Start of Block

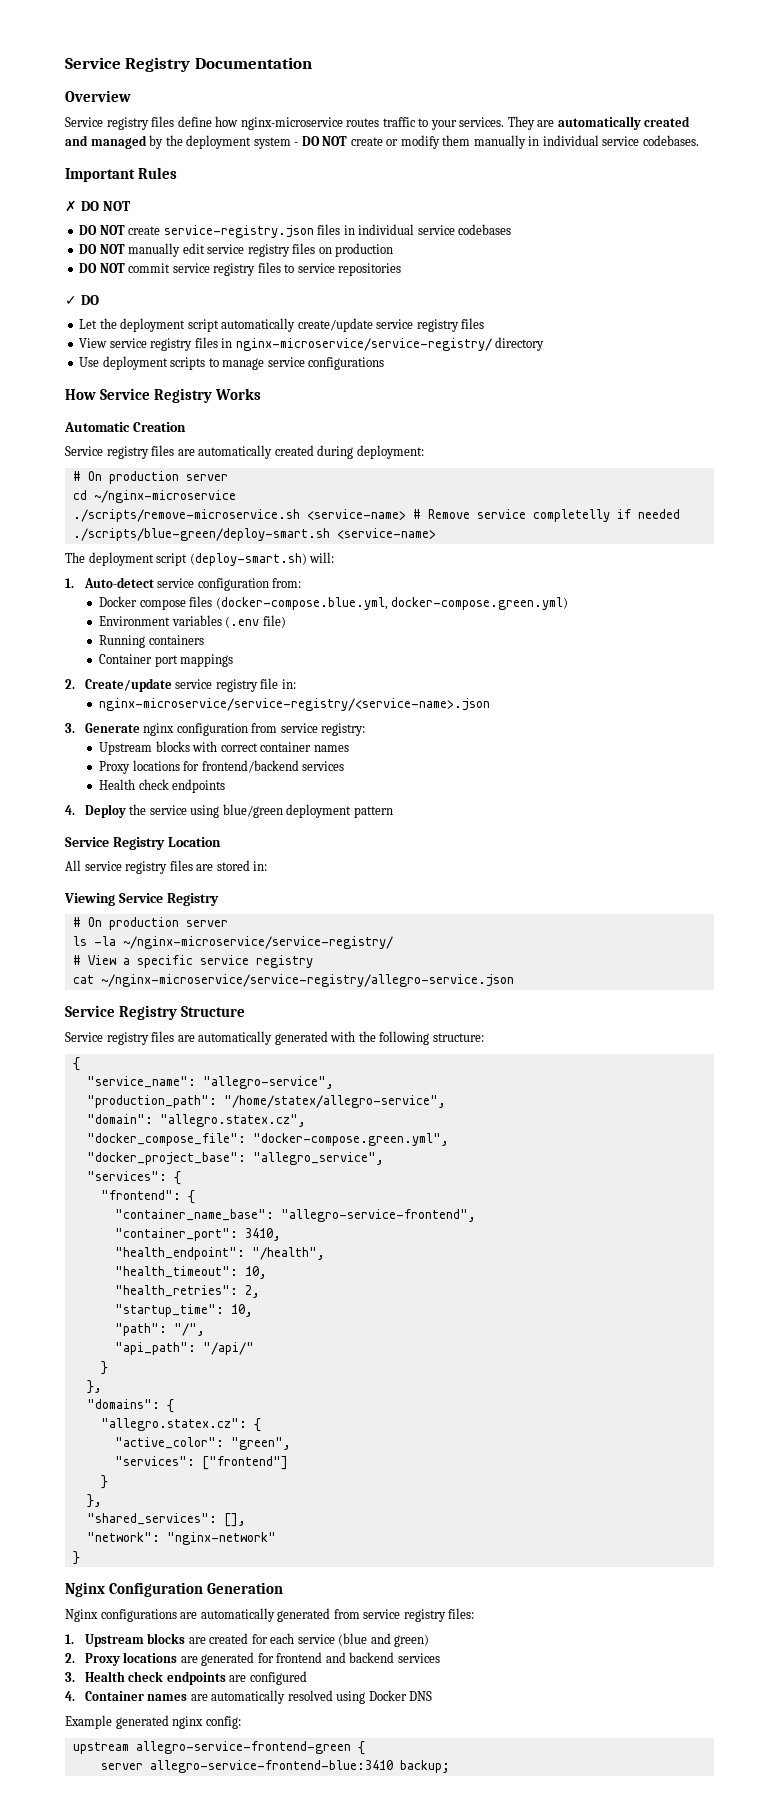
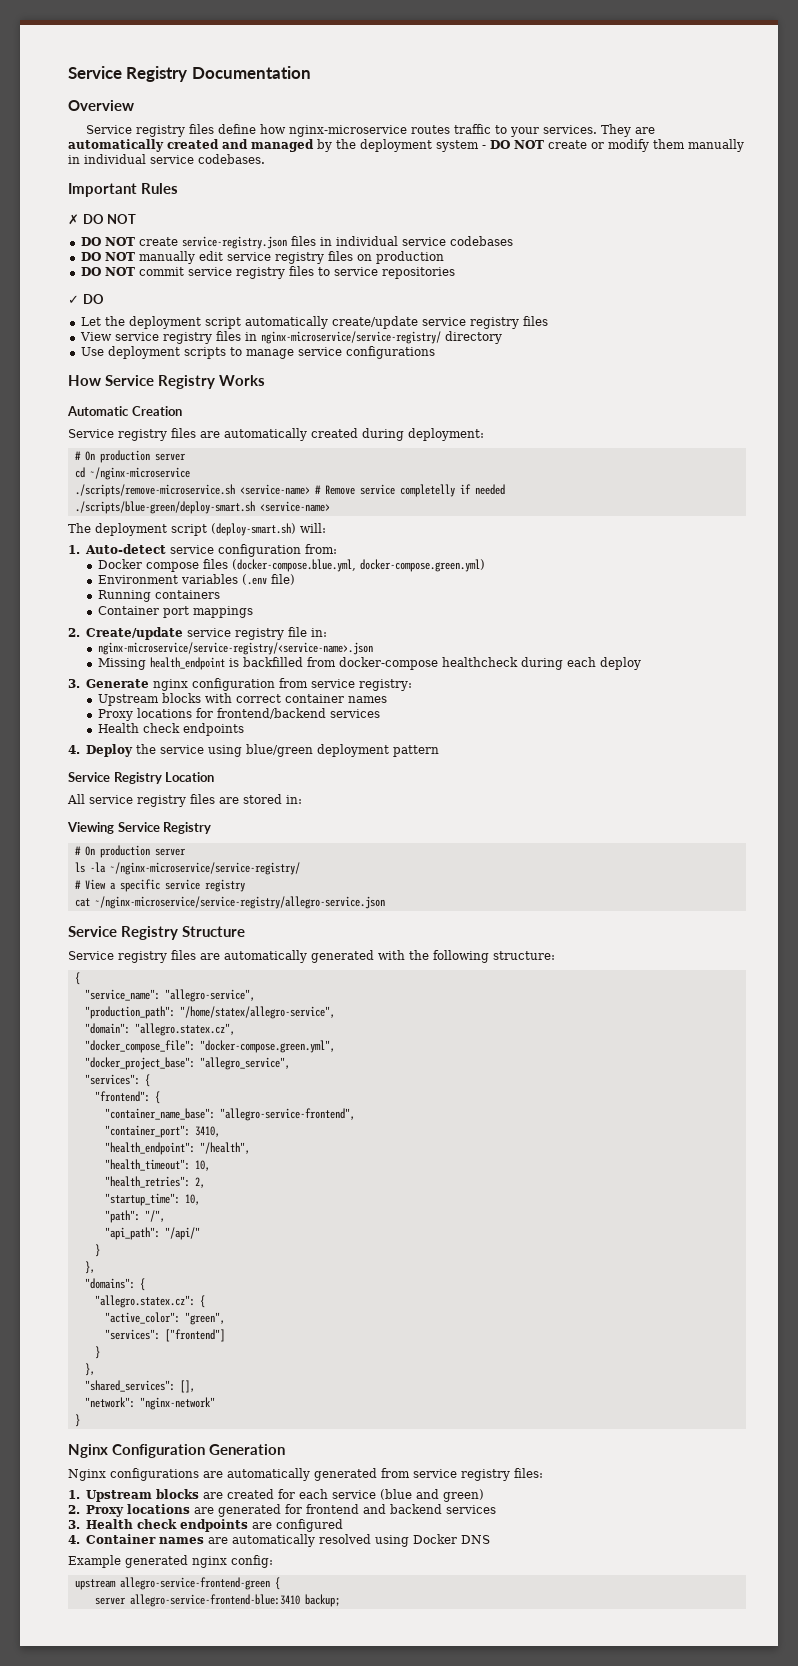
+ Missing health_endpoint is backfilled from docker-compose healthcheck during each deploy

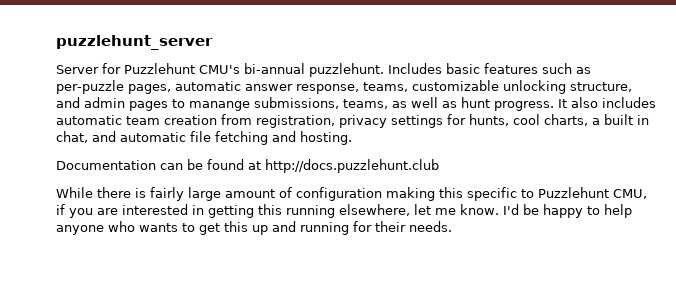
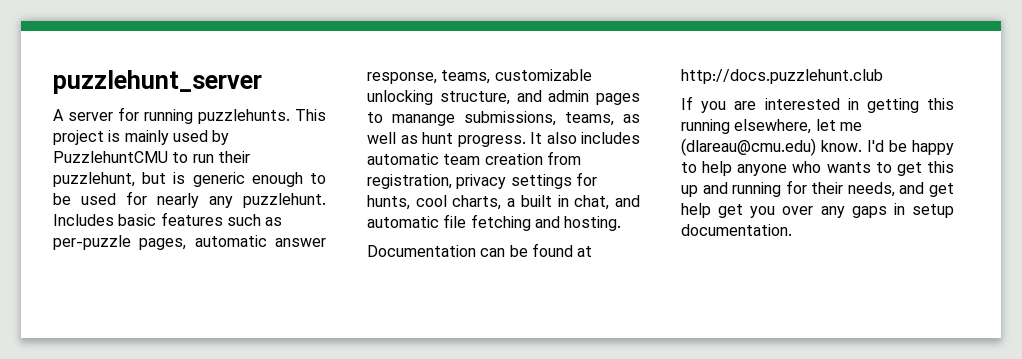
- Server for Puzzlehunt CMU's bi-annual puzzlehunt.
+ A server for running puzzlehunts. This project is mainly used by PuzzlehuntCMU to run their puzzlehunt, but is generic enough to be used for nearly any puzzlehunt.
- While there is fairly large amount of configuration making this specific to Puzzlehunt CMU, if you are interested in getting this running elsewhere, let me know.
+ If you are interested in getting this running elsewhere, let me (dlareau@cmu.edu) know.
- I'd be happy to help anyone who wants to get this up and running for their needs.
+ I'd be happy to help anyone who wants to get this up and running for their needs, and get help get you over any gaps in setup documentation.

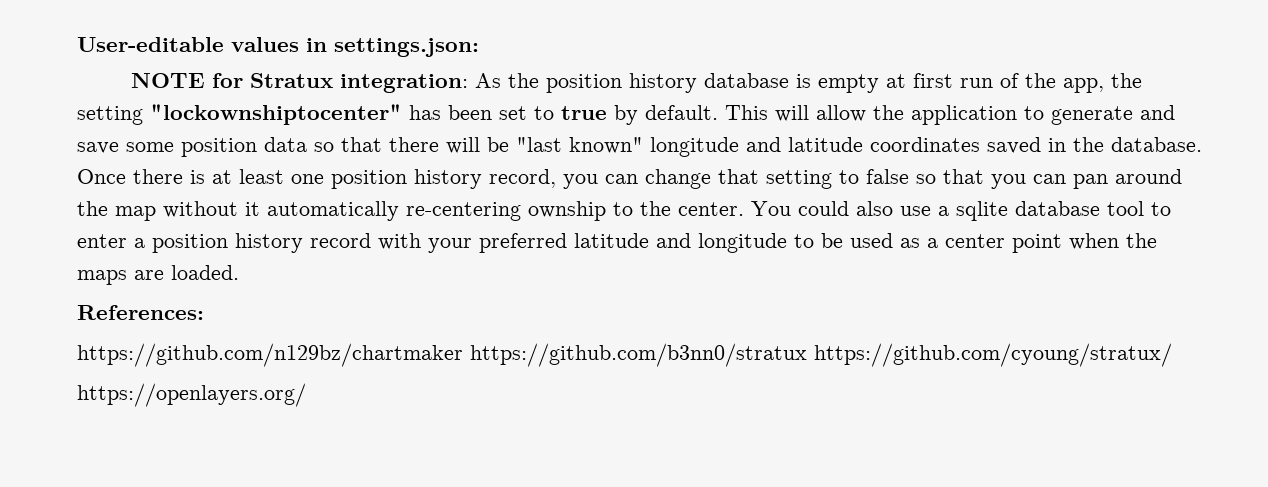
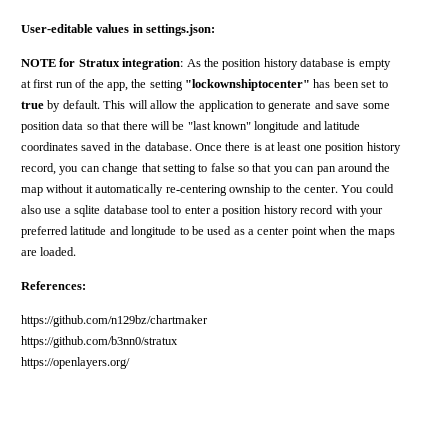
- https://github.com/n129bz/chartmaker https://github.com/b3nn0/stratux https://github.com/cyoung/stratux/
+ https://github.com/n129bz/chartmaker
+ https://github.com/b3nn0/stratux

End of Block
Start of Block

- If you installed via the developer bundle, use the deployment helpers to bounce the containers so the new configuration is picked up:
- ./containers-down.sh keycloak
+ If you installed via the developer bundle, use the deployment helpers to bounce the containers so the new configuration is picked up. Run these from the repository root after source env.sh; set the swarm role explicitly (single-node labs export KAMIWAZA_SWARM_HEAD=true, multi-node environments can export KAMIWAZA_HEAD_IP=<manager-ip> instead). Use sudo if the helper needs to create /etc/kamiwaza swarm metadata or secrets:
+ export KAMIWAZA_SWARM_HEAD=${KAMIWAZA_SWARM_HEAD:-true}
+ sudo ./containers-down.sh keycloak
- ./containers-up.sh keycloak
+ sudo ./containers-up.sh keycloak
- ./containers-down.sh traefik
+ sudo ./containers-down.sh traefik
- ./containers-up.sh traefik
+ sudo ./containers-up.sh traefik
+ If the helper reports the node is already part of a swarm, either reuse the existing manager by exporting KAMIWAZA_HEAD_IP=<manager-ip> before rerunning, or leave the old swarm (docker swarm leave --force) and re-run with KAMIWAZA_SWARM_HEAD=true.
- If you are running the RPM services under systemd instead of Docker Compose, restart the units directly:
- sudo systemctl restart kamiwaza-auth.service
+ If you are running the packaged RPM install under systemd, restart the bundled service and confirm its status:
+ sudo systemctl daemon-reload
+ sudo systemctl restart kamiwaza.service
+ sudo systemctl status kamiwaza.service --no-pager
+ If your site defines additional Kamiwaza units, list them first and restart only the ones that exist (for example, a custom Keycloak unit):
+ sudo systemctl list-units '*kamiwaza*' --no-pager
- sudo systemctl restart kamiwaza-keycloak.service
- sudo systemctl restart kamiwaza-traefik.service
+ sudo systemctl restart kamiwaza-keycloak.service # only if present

End of Block
Start of Block

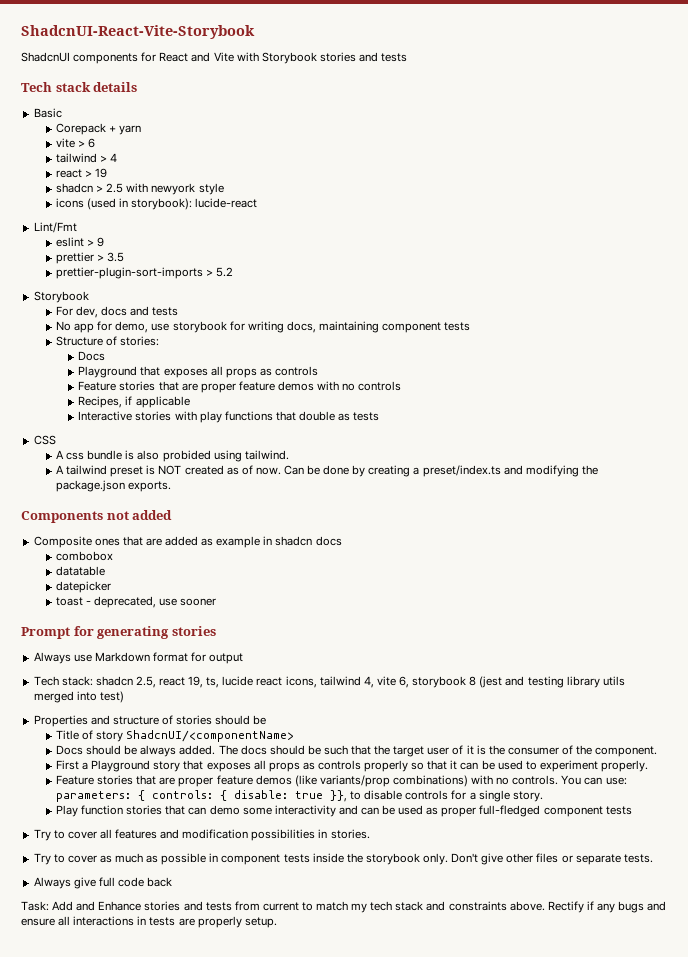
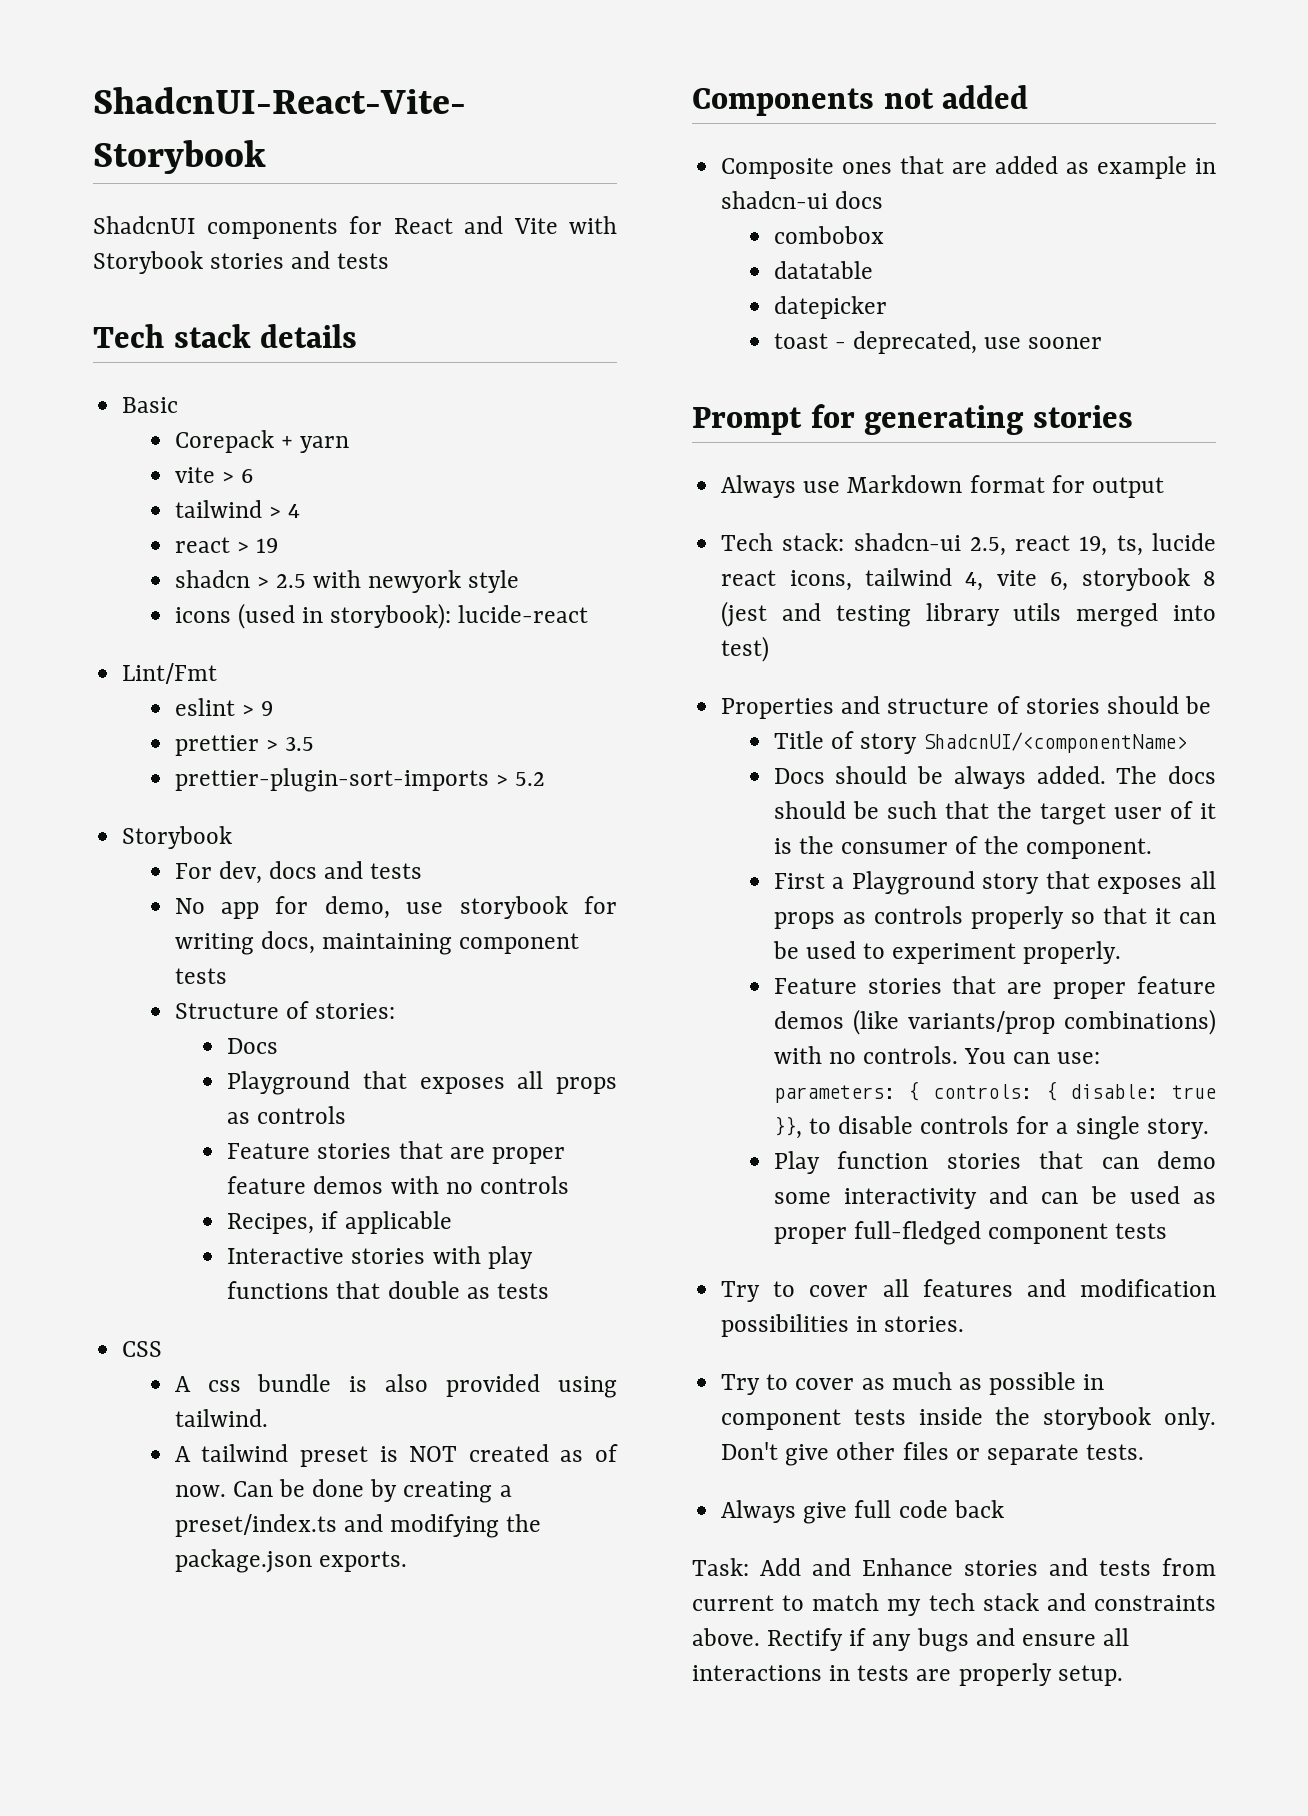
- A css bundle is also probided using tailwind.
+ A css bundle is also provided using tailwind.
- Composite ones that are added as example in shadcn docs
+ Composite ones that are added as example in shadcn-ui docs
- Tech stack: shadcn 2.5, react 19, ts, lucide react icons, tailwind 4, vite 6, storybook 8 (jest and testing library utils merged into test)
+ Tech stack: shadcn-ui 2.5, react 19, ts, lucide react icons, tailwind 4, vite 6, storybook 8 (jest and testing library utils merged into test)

End of Block

Task
Write out exactly the lines that fall from the line with "systemctl restart kamiwaza.service" to the line with "only if present" in the records above, keeping both ends.

Result
+ sudo systemctl restart kamiwaza.service
+ sudo systemctl status kamiwaza.service --no-pager
+ If your site defines additional Kamiwaza units, list them first and restart only the ones that exist (for example, a custom Keycloak unit):
+ sudo systemctl list-units '*kamiwaza*' --no-pager
- sudo systemctl restart kamiwaza-keycloak.service
- sudo systemctl restart kamiwaza-traefik.service
+ sudo systemctl restart kamiwaza-keycloak.service # only if present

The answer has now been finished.